Czy młodość, sprawność i urodę można zatrzymać na zawsze? I czy tak naprawdę warto? O pogoni za młodością z ogromną dawką humoru i ciarkami na plecach.
Niedawno odbyła się premiera przedstawienia komediowego „Wiecznie młodzi” w reżyserii Karola Stępkowskiego. Magazyn EDEN SPA & Wellness jest patronem spektaklu. Dlaczego zaangażowalimy się w sztukę? Po pierwsze dlatego, że jest przez duże „Sz”, bo w główne role wcielają się zaprzyjaźnieni z nami aktorzy: Marzanna Graff i Aleksander Mikołajczak. Po drugie dlatego, że nasze publikacje (EDEN i album „100. Najlepsze hotele SPA w Polsce”) grają drugoplanowe, ale znaczące role. Wreszcie dlatego, że przedstawienie w żartobliwy sposób podejmuje tak często poruszany na łamach naszego Magazynu temat desperackich prób zatrzymywania czasu.
Spektakl „Wiecznie młodzi” to komedia pokazująca małżeństwo w średnim wieku, które dochodzi do granic absurdu w pogoni za utraconą młodością, urodą i sprawnością. Wszechobecne reklamy i porady wujaszka Googla przekonują, że można je odzyskać szybko, bez wysiłku i tanio, bo po promocyjnych cenach ‒ np. trzy zmarszczki w cenie dwóch!

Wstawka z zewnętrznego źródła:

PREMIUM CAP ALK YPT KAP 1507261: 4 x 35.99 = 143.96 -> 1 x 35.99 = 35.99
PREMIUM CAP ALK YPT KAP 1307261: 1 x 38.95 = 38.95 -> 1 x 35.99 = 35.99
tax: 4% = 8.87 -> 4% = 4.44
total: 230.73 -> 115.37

Bohaterowie mają do czynienia z tanimi pakietami chirurgii plastycznej w podejrzanych klinikach. Jeśli do tego dodamy diety cud i światłe podpowiedzi przyjaciół, którzy wiedzą wszystko najlepiej, komedia gotowa.

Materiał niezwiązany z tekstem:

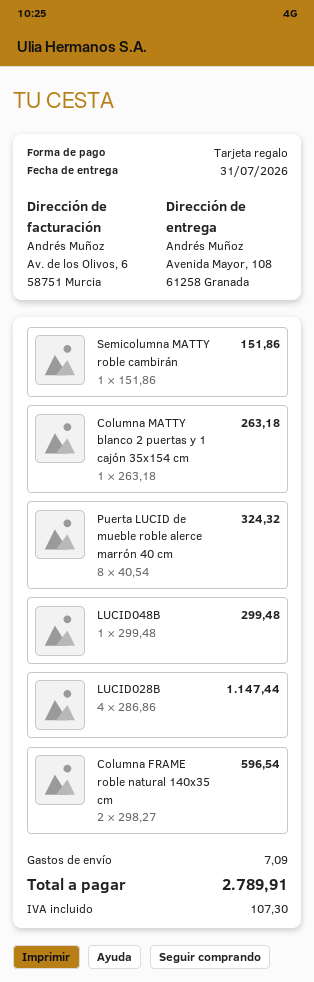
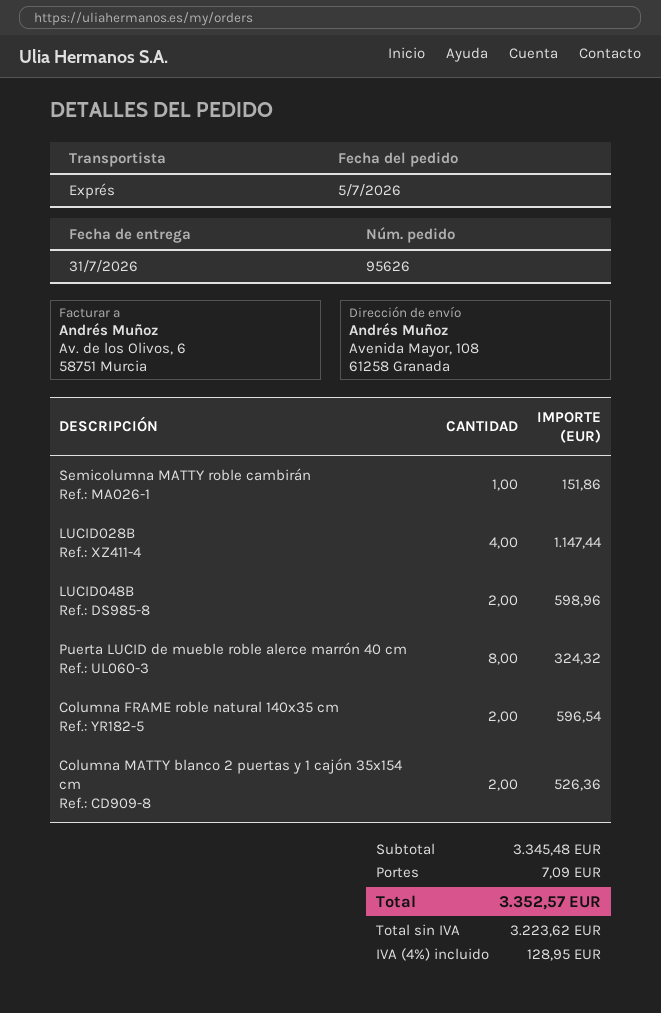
Columna MATTY blanco 2 puertas y 1 cajón 35x154 cm: 1 for 263.18 -> 2 for 526.36
LUCID048B: 1 for 299.48 -> 2 for 598.96
tax: 107.30 -> 128.95
total: 2789.91 -> 3352.57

‒ Wiecznie młodzi: to historia, którą widzimy każdego dnia: w mediach i wokół siebie. Kiedyś kolega powiedział o swojej żonie: „kocham ją, ale ona przesadza, już nawet plecy sobie poprawiła”. Media każdego dnia pokazują ofiary operacji plastycznych robionych w podejrzanych miejscach, po okazyjnych cenach. Wciąż spotykamy ludzi, którzy stosują kolejno wszystkie diety z Internetu, by po chwili zamienić je na inne, „sto razy lepsze” ‒ podkreśla Aleksander Mikołajczak.

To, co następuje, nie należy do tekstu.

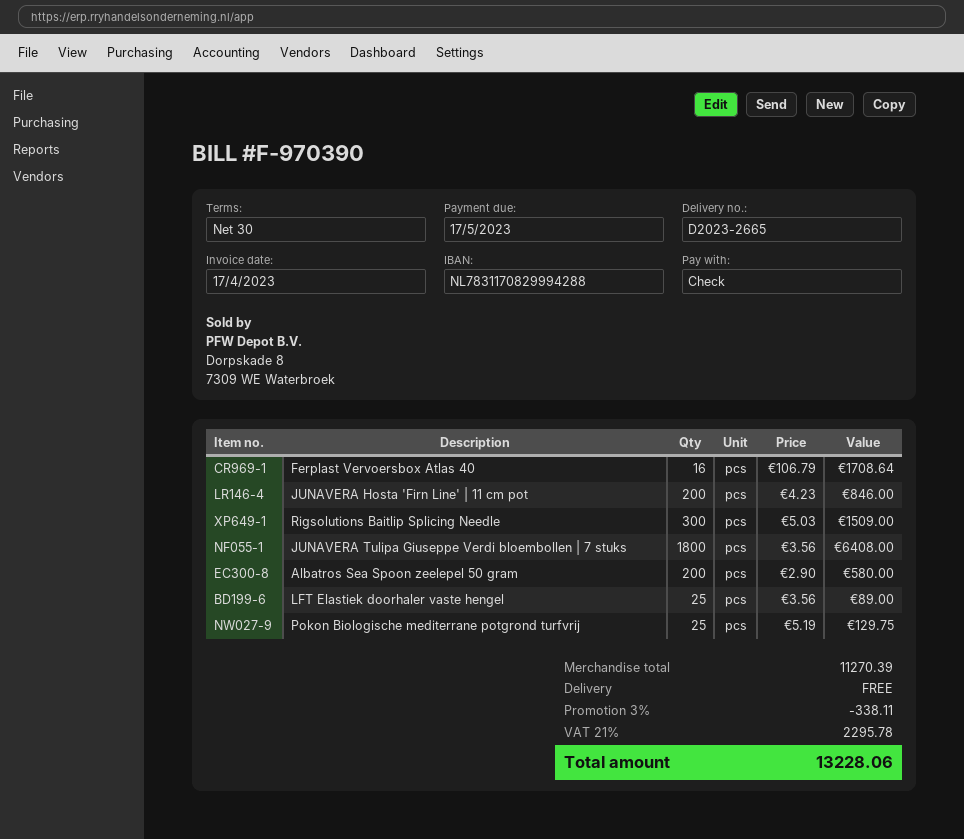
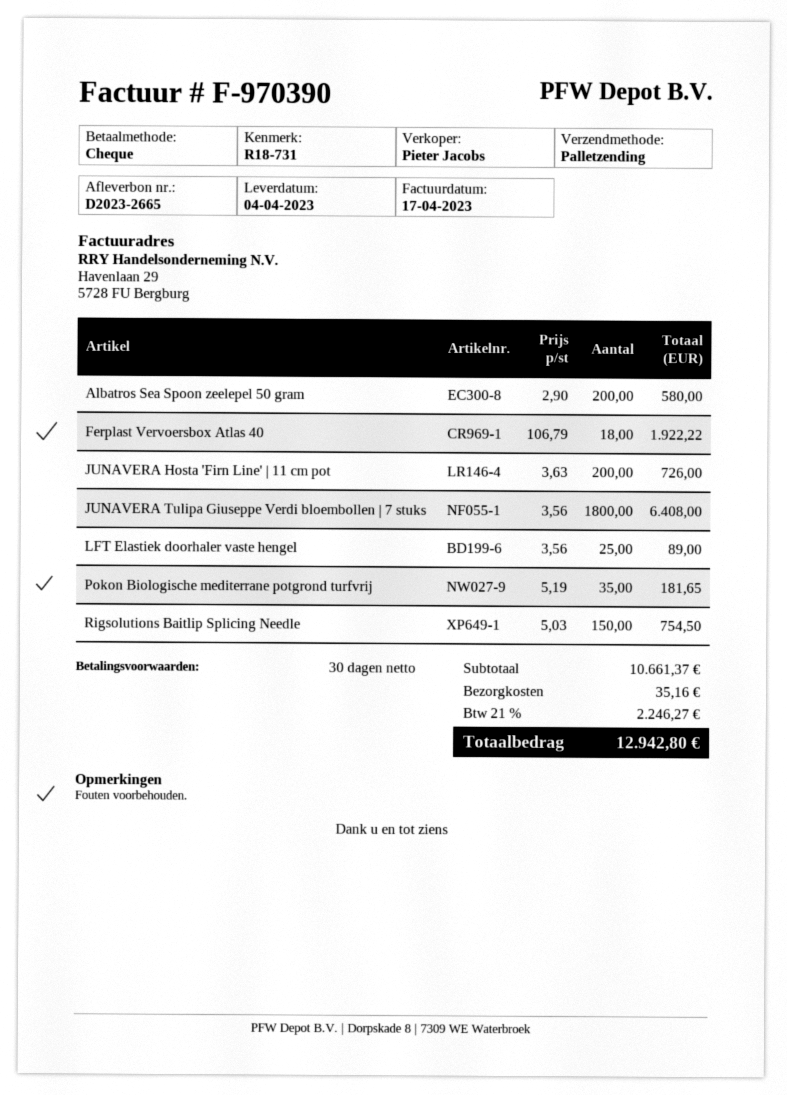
Ferplast Vervoersbox Atlas 40: 16 x 106.79 = 1708.64 -> 18 x 106.79 = 1922.22
JUNAVERA Hosta 'Firn Line' | 11 cm pot: 200 x 4.23 = 846.00 -> 200 x 3.63 = 726.00
Rigsolutions Baitlip Splicing Needle: 300 x 5.03 = 1509.00 -> 150 x 5.03 = 754.50
Pokon Biologische mediterrane potgrond turfvrij: 25 x 5.19 = 129.75 -> 35 x 5.19 = 181.65
subtotal: 11270.39 -> 10661.37
discount: 3% = 338.11 -> none
shipping: 0.00 -> 35.16
tax: 21% = 2295.78 -> 21% = 2246.27
total: 13228.06 -> 12942.80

‒ Po premierze podchodzili do nas widzowie mówiąc: „samo życie”. Pewna pani zapytała, kto był naszym konsultantem, bo ona dokładnie tak samo się czuła po ostrzyknięciach i makijażu permanentnym ‒ dodaje Marzanna Graff.
Komedia wywołuje równocześnie salwy miechu i ciarki na plecach, bo uświadamia nam, że przeglądamy się w życiu własnym lub swoich znajomych. Zresztą, właśnie z obserwacji życia powstał scenariusz, który pokazuje, jak łatwo nabieramy się na chwyty reklamowe.
Spektakl będzie można oglądać w różnych miejscach w Polsce ‒ aktorzy grają go na zaproszenie instytucji kultury i innych placówek, m.in. hoteli.